March 7, 2011, 9:35 p.m.
posted by geist
The Start Page
When you first get into the Visual Studio 2005 IDE, you are presented with the Start Page for the tool. This feature looked promising in previous versions but now seems to be actually useful in Visual Studio 2005. Figure shows an example of the new Start Page.
6. The Visual Studio 2005 Start Page.
The Start Page contains a number of web parts. Starting from the upper left, there is the Recent Projects area. From here, you can launch a project you were recently working on or create a new one.
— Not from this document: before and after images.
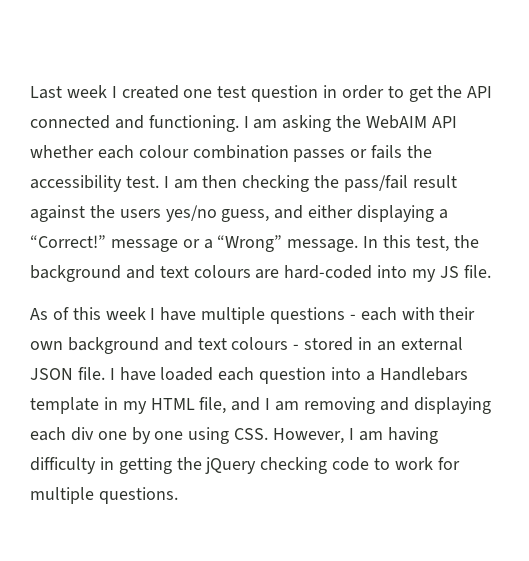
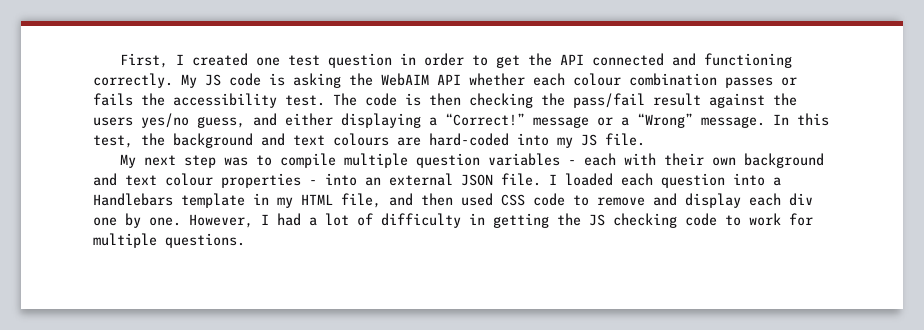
[30,85,107,99] Last week -> [120,53,169,68] First,
[148,115,278,132] functioning. I am -> [704,53,793,68] [93,73,285,88] functioning correctly. My JS code is
[163,176,198,189] I am -> [333,93,421,106] The code is
[30,307,346,324] As of this week I have multiple questions -> [120,153,561,168] My next step was to compile multiple question variables
[231,337,373,351] colours - stored in -> [165,173,357,188] colour properties - into
[119,367,156,381] have -> (557, 179) none
[265,397,491,414] [30,427,438,444] I am removing and displaying each div one by one using CSS. However, I am having -> [421,193,813,208] [93,213,373,228] then used CSS code to remove and display each div one by one. However, I had a lot of
[205,457,257,474] jQuery -> [589,214,605,226] JS

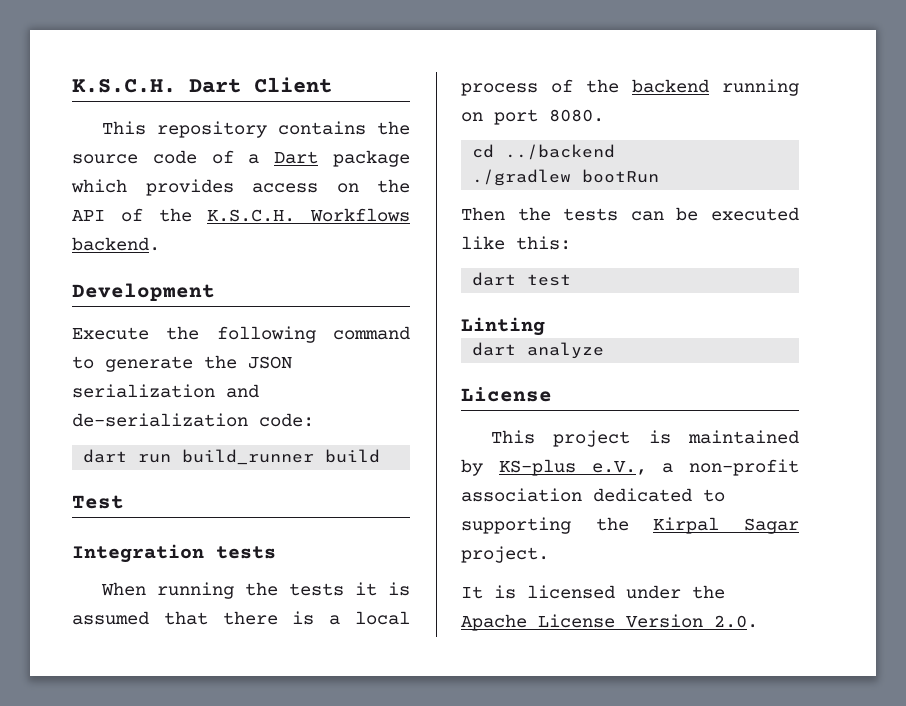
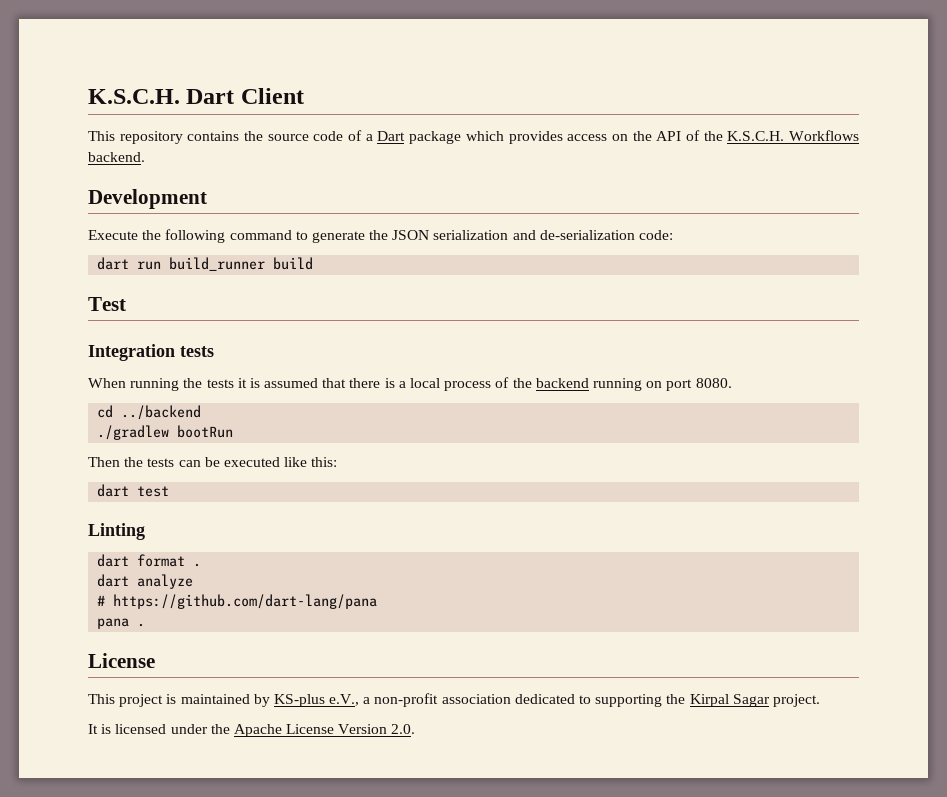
(545, 326) none -> [97,554,202,567] // dart format .
(605, 350) none -> [97,594,378,609] [97,618,146,629] // # https://github.com/dart-lang/pana // pana .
Moving down, you see the Getting Started area. This Web Part is useful if you are looking for learning opportunities with the tool. This can be a great place to set out exploring with a starter kit, what's new, or the new "How do I ...?" question-and-answer section. Below this is the headlines area for Visual Studio. Here, you are notified of recent releases or can provide feedback to Microsoft yourself. Finally, in the middle of the page are the headlines and offers from MSDN. This area can be useful to peruse at project startupespecially if you find yourself spending too much time on the project and feel yourself losing touch with the goings-on in the development world.
If you just don't like the Start Page or prefer to launch directly into the project you'll be spending the next few months of your life working on, you can customize what happens when the IDE boots. From the Options dialog box (Tools, Options), choose the Environment node and then the Startup leaf. Figure shows some of the options available at startup.
7. Startup options.
From here, you can configure where to get your start page news items. You can also tell the environment to load the last solution, show the new or open project dialog boxes, open your browser's home page, or do nothing (show an empty environment). You can also configure how often your content is automatically refreshed from the server.